§ Exercise directions
All of the listing must be given again exactly, except that the images are dropped.

[Task input Boundary: Start]

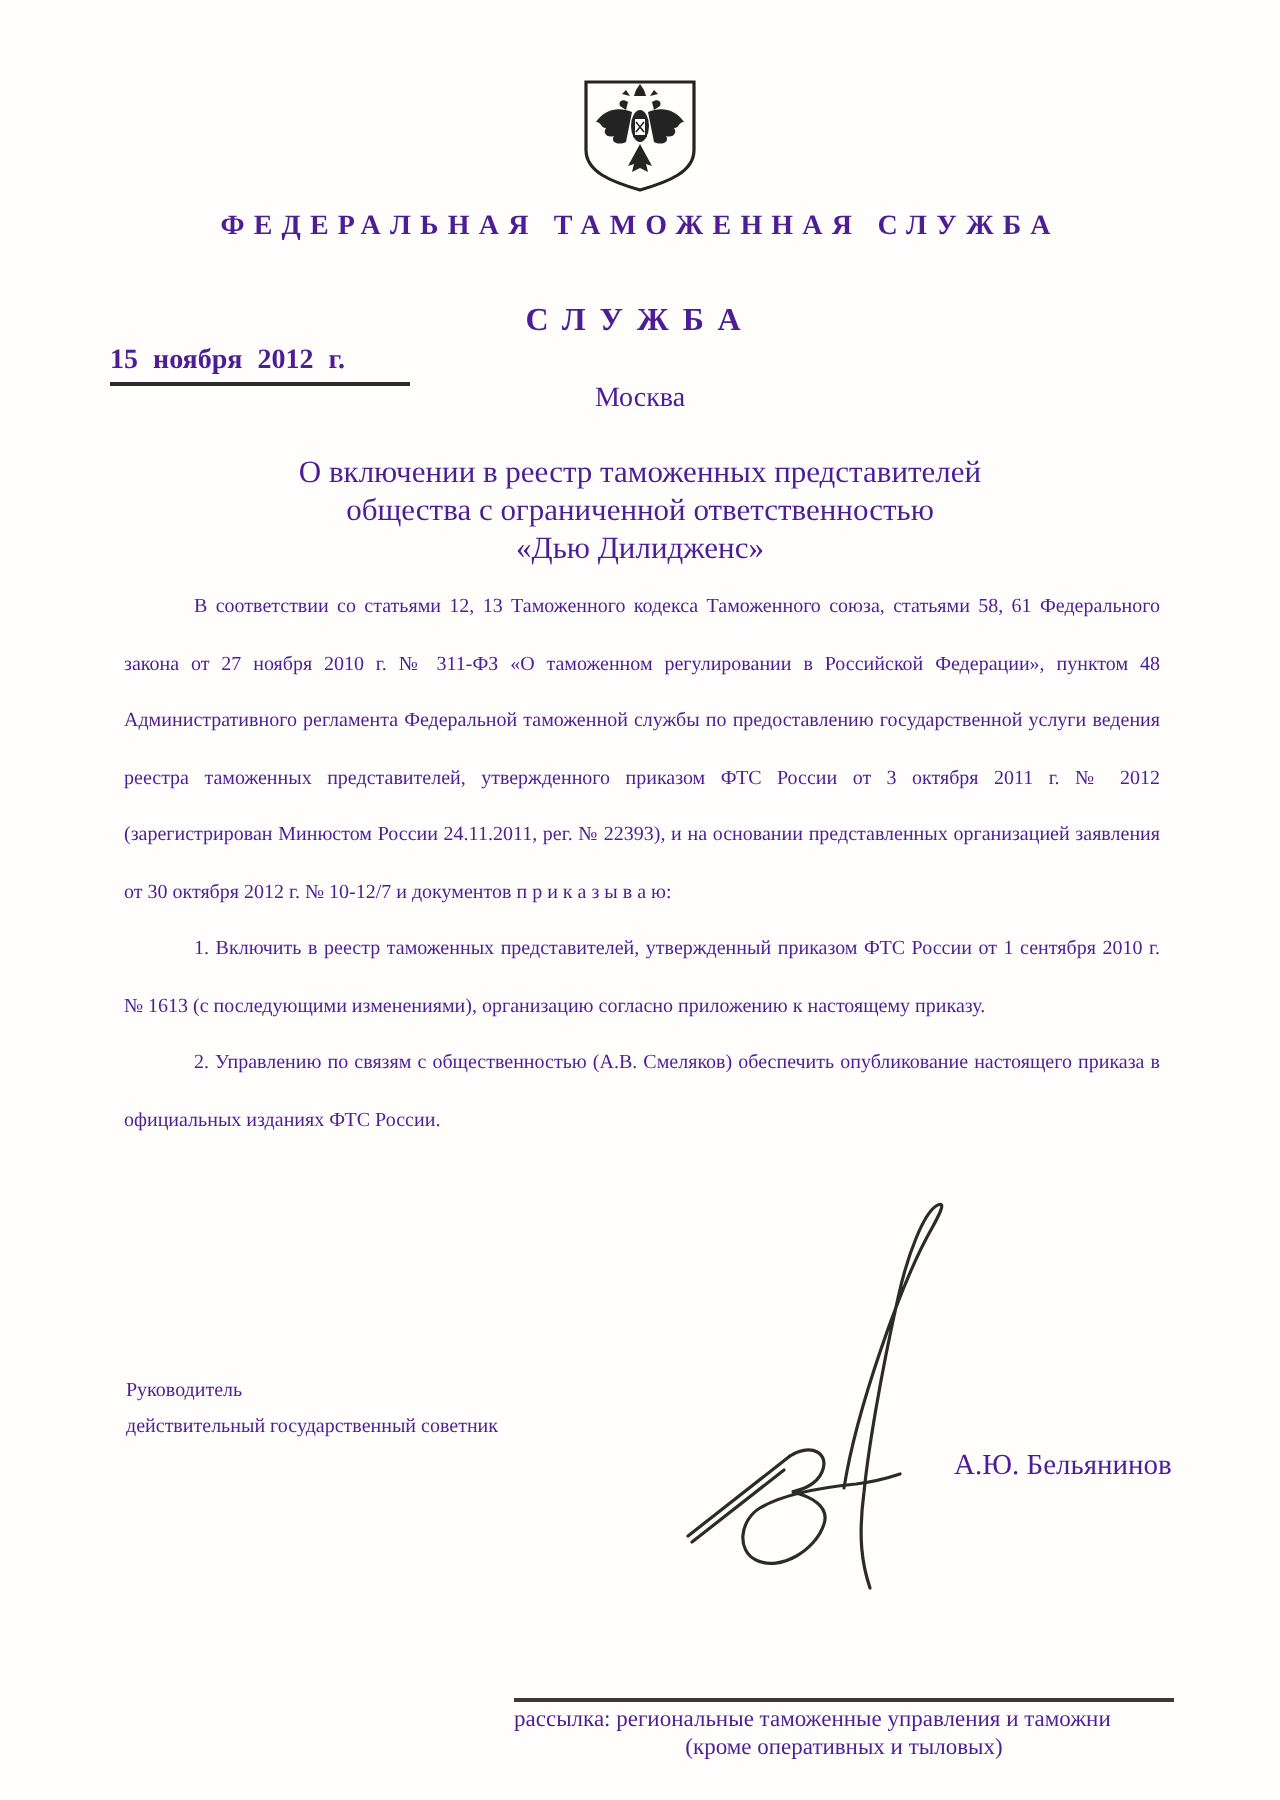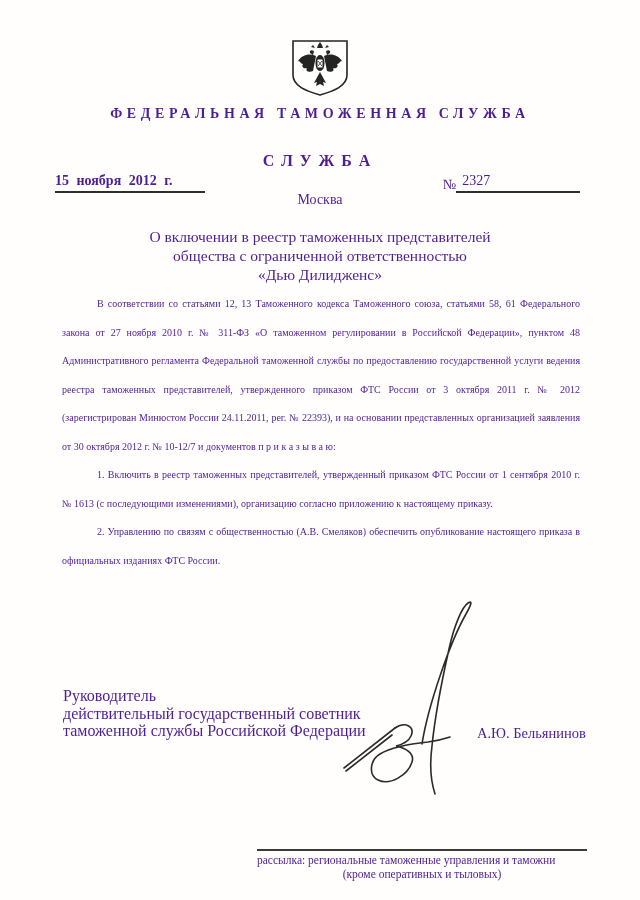--- a/index.html
+++ b/index.html
@@ -83,9 +83,6 @@
 
   <div class="date-block">15 ноября 2012 г.</div>
 
-  <div class="number-block">
-    <span>№</span><span class="number-underline">2327</span>
-  </div>
 
   <div class="city">Москва</div>
 

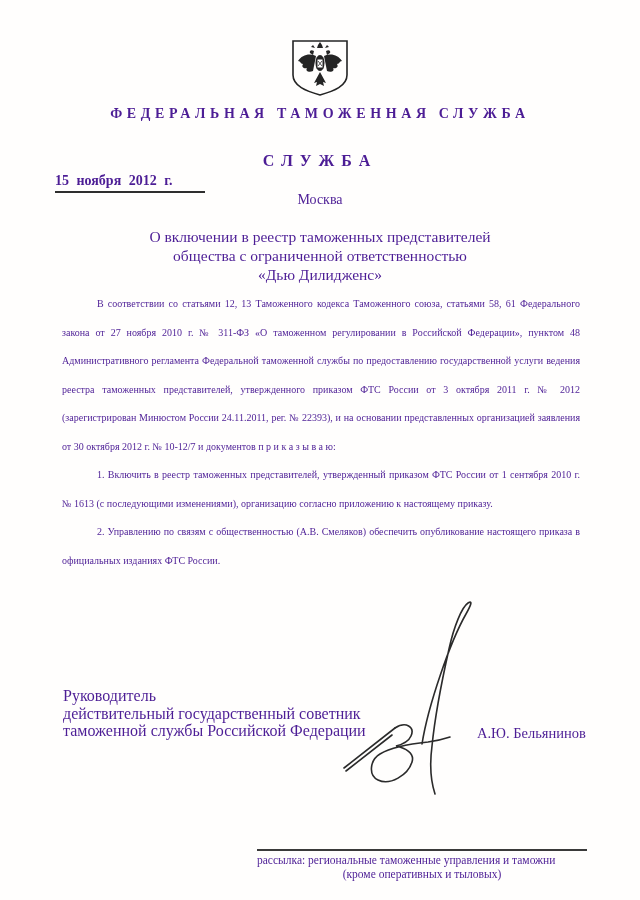--- a/index.html
+++ b/index.html
@@ -42,7 +42,7 @@
   }
   .body-text p{margin:0;text-indent:35px;}
   .signoff{
-    position:absolute;left:63px;top:687px;font-size:16px;line-height:17.5px;
+    position:absolute;left:63px;top:687px;font-size:10px;line-height:17.5px;
   }
   .signer-name{
     position:absolute;left:477px;top:725px;font-size:14.5px;white-space:nowrap;

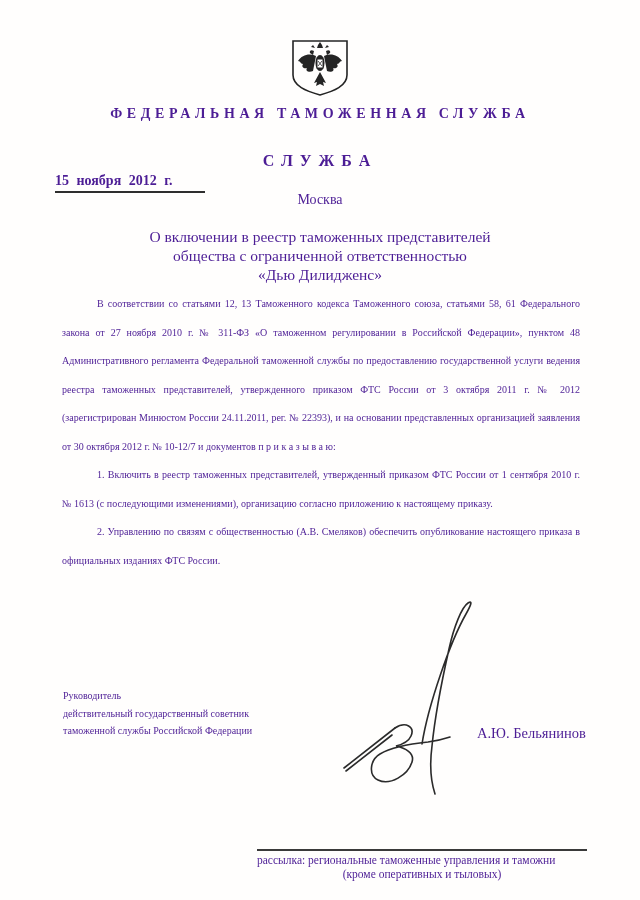--- a/index.html
+++ b/index.html
@@ -112,7 +112,6 @@
   <div class="signoff">
     <div>Руководитель</div>
     <div>действительный государственный советник</div>
-    <div>таможенной службы Российской Федерации</div>
   </div>
   <div class="signer-name">А.Ю. Бельянинов</div>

[Task input Boundary: End]

§ Answer for this exercise
--- a/index.html
+++ b/index.html
@@ -83,9 +83,6 @@
 
   <div class="date-block">15 ноября 2012 г.</div>
 
-  <div class="number-block">
-    <span>№</span><span class="number-underline">2327</span>
-  </div>
 
   <div class="city">Москва</div>
 

--- a/index.html
+++ b/index.html
@@ -42,7 +42,7 @@
   }
   .body-text p{margin:0;text-indent:35px;}
   .signoff{
-    position:absolute;left:63px;top:687px;font-size:16px;line-height:17.5px;
+    position:absolute;left:63px;top:687px;font-size:10px;line-height:17.5px;
   }
   .signer-name{
     position:absolute;left:477px;top:725px;font-size:14.5px;white-space:nowrap;

--- a/index.html
+++ b/index.html
@@ -112,7 +112,6 @@
   <div class="signoff">
     <div>Руководитель</div>
     <div>действительный государственный советник</div>
-    <div>таможенной службы Российской Федерации</div>
   </div>
   <div class="signer-name">А.Ю. Бельянинов</div>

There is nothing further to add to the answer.